Repeat every entry word for word. Images do not belong in the copy.

## [PROVIDED INFORMATION]
----------

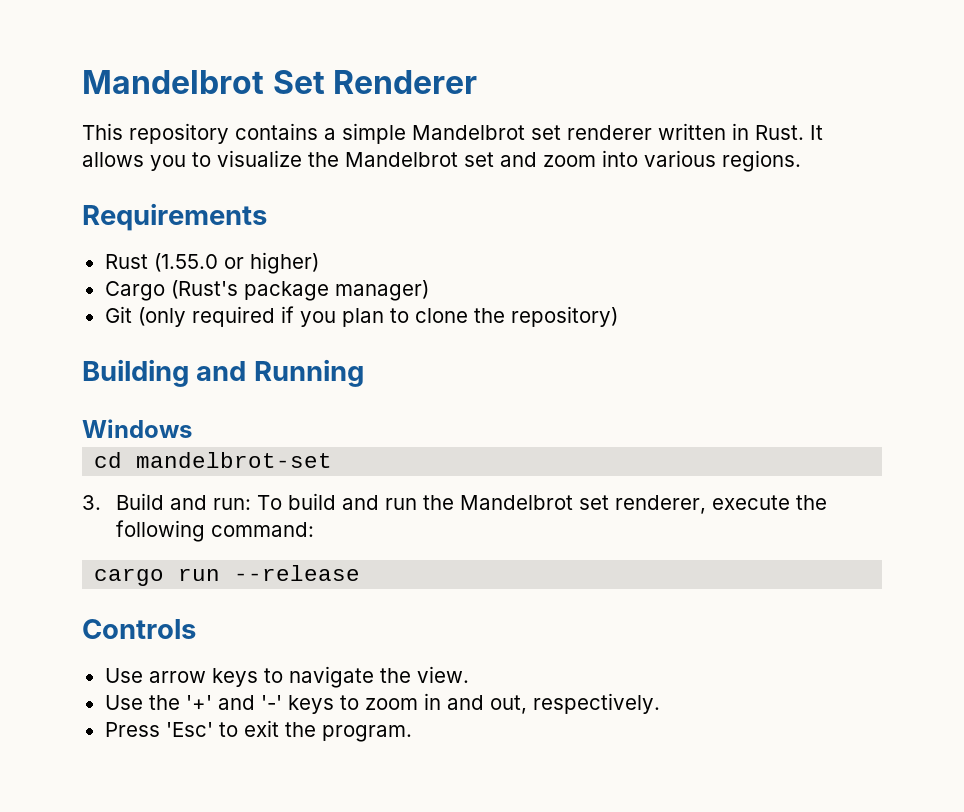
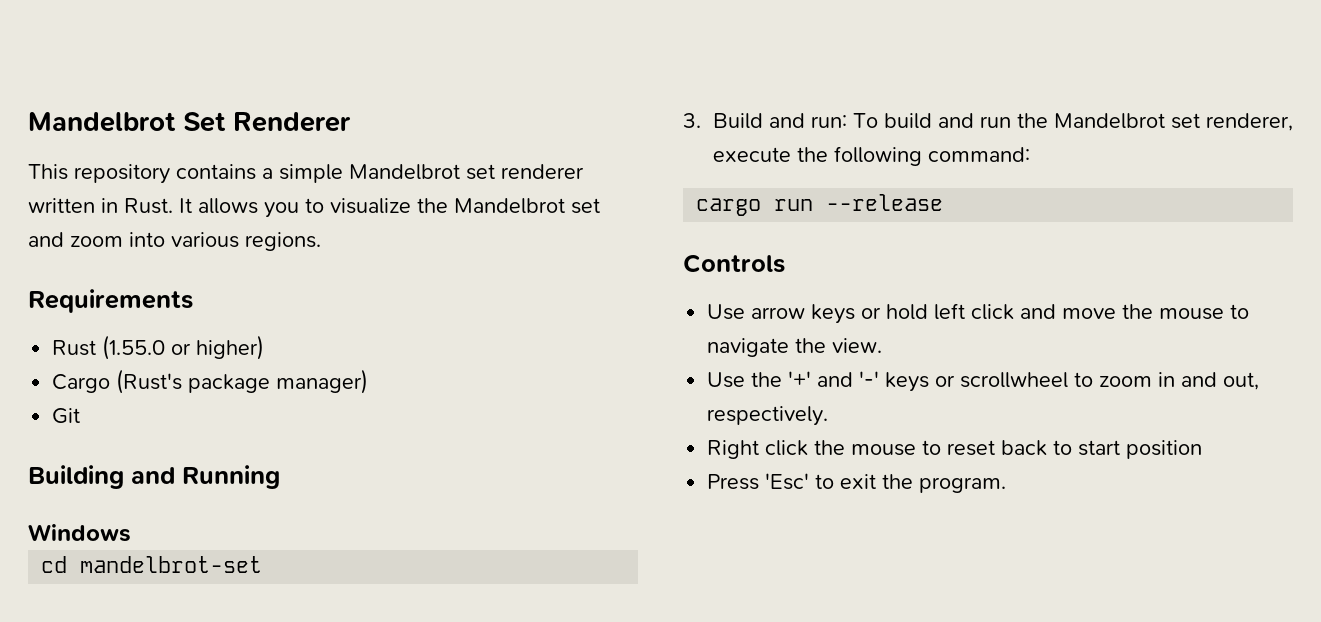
- Git (only required if you plan to clone the repository)
+ Git
- Use arrow keys to navigate the view.
+ Use arrow keys or hold left click and move the mouse to navigate the view.
- Use the '+' and '-' keys to zoom in and out, respectively.
+ Use the '+' and '-' keys or scrollwheel to zoom in and out, respectively.
+ Right click the mouse to reset back to start position

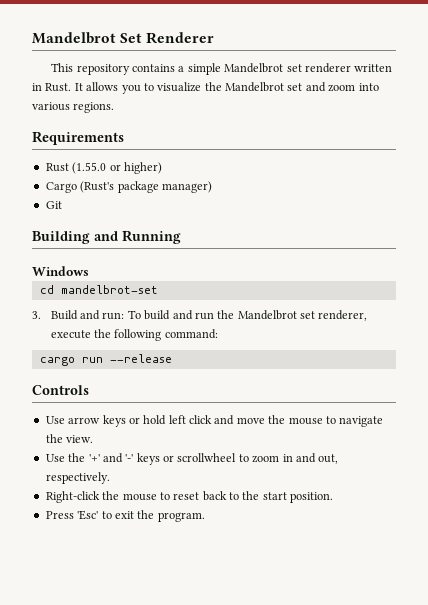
- Right click the mouse to reset back to start position
+ Right-click the mouse to reset back to the start position.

----------

## [WRITTEN SOLUTION]
- Git (only required if you plan to clone the repository)
+ Git
- Use arrow keys to navigate the view.
+ Use arrow keys or hold left click and move the mouse to navigate the view.
- Use the '+' and '-' keys to zoom in and out, respectively.
+ Use the '+' and '-' keys or scrollwheel to zoom in and out, respectively.
+ Right click the mouse to reset back to start position

- Right click the mouse to reset back to start position
+ Right-click the mouse to reset back to the start position.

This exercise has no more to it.